Task directions
All of the entries are to be repeated exactly, with no pictures included.

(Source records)
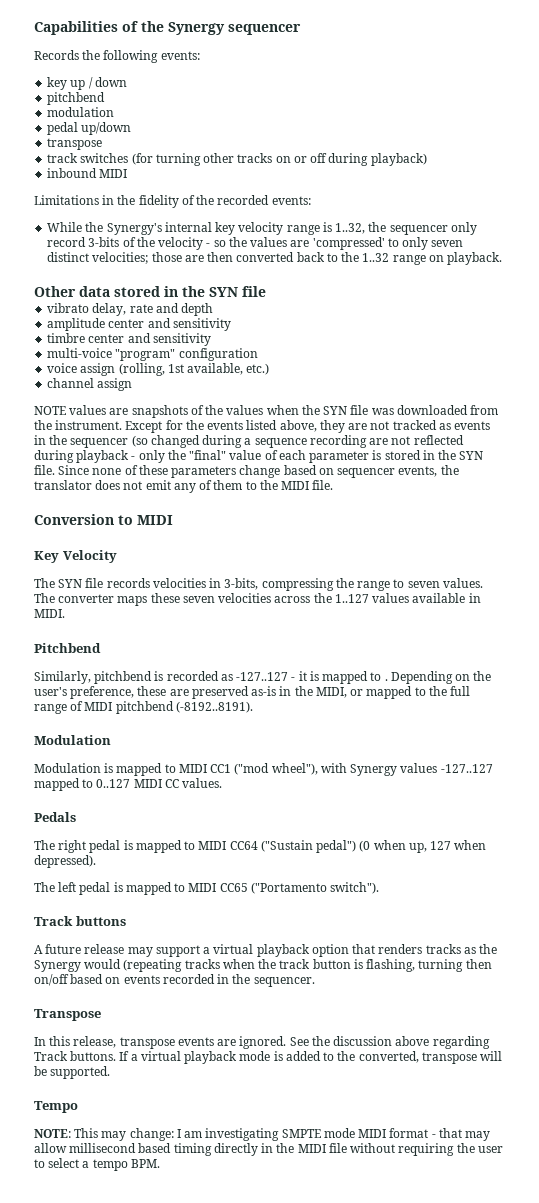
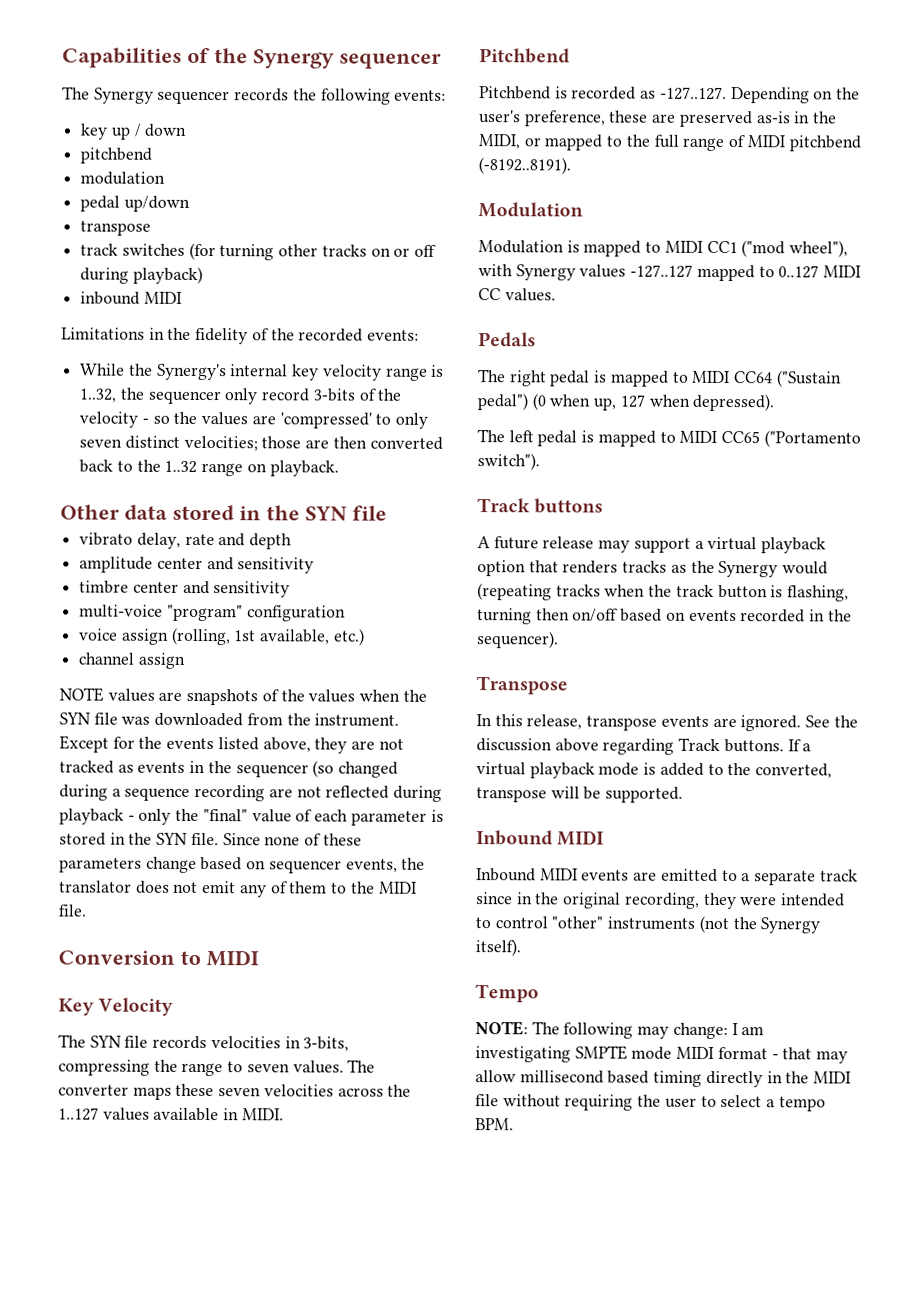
[34,50,79,60] Records -> [62,86,290,105] The Synergy sequencer records
[34,671,153,684] Similarly, pitchbend -> [479,86,551,100] Pitchbend
[236,671,388,684] -127..127 - it is mapped to . -> [659,86,727,101] -127..127.
[253,977,315,987] sequencer. -> [477,631,559,649] sequencer).
(111, 1072) none -> [476,830,605,846] [476,868,858,886] [476,892,846,910] [475,915,821,934] [475,939,521,957] // Inbound MIDI // Inbound MIDI events are emitted to a separate track since in the original recording, they were intended to control "other" instruments (not the Synergy itself).
[74,1128,99,1138] This -> [531,1021,634,1039] The following

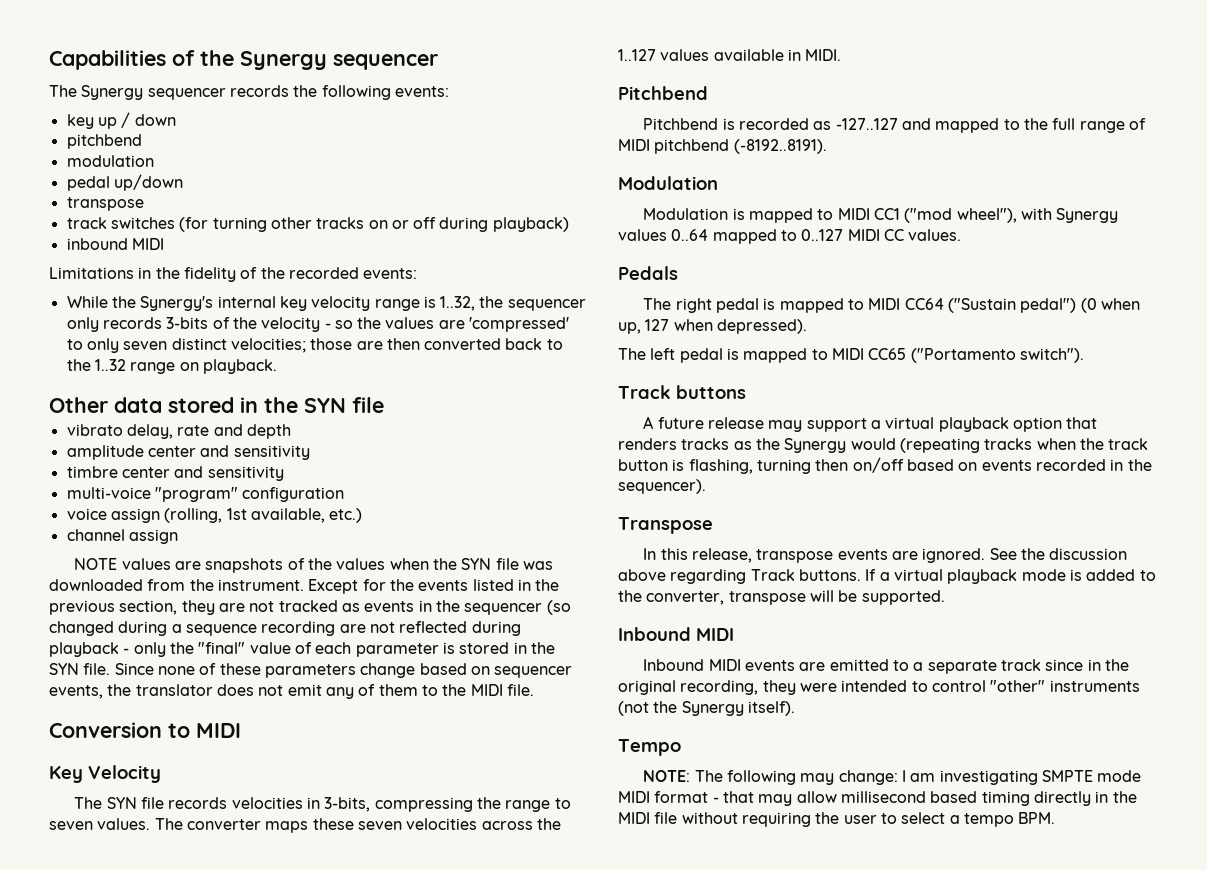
[261,388,311,402] record -> [102,317,162,329] records
[262,737,311,753] above, -> [517,579,560,591] [49,600,178,615] in the previous section,
[659,86,861,104] [479,110,838,128] [478,134,541,150] -127..127. Depending on the user's preference, these are preserved as-is in the MIDI, or -> [835,118,932,130] -127..127 and
[630,264,694,278] -127..127 -> [671,229,709,241] 0..64
[755,763,833,779] converted, -> [646,591,725,605] converter,

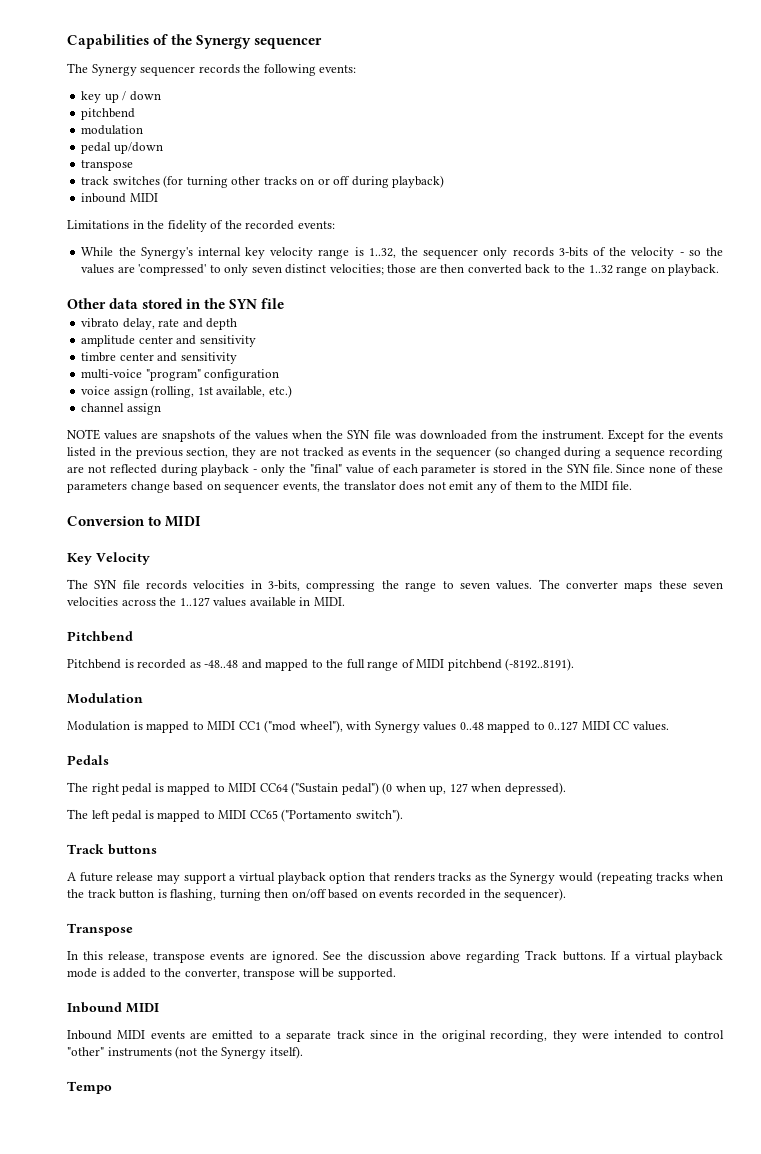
[835,118,898,130] -127..127 -> [204,660,239,668] -48..48
[671,229,709,241] 0..64 -> [459,722,484,730] 0..48
[643,770,1142,785] [618,791,1137,806] [618,812,1056,827] // NOTE: The following may change: I am investigating SMPTE mode MIDI format - that may allow millisecond based timing directly in the MIDI file without requiring the user to select a tempo BPM. -> (112, 1087) none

Exercise output
[34,50,79,60] Records -> [62,86,290,105] The Synergy sequencer records
[34,671,153,684] Similarly, pitchbend -> [479,86,551,100] Pitchbend
[236,671,388,684] -127..127 - it is mapped to . -> [659,86,727,101] -127..127.
[253,977,315,987] sequencer. -> [477,631,559,649] sequencer).
(111, 1072) none -> [476,830,605,846] [476,868,858,886] [476,892,846,910] [475,915,821,934] [475,939,521,957] // Inbound MIDI // Inbound MIDI events are emitted to a separate track since in the original recording, they were intended to control "other" instruments (not the Synergy itself).
[74,1128,99,1138] This -> [531,1021,634,1039] The following

[261,388,311,402] record -> [102,317,162,329] records
[262,737,311,753] above, -> [517,579,560,591] [49,600,178,615] in the previous section,
[659,86,861,104] [479,110,838,128] [478,134,541,150] -127..127. Depending on the user's preference, these are preserved as-is in the MIDI, or -> [835,118,932,130] -127..127 and
[630,264,694,278] -127..127 -> [671,229,709,241] 0..64
[755,763,833,779] converted, -> [646,591,725,605] converter,

[835,118,898,130] -127..127 -> [204,660,239,668] -48..48
[671,229,709,241] 0..64 -> [459,722,484,730] 0..48
[643,770,1142,785] [618,791,1137,806] [618,812,1056,827] // NOTE: The following may change: I am investigating SMPTE mode MIDI format - that may allow millisecond based timing directly in the MIDI file without requiring the user to select a tempo BPM. -> (112, 1087) none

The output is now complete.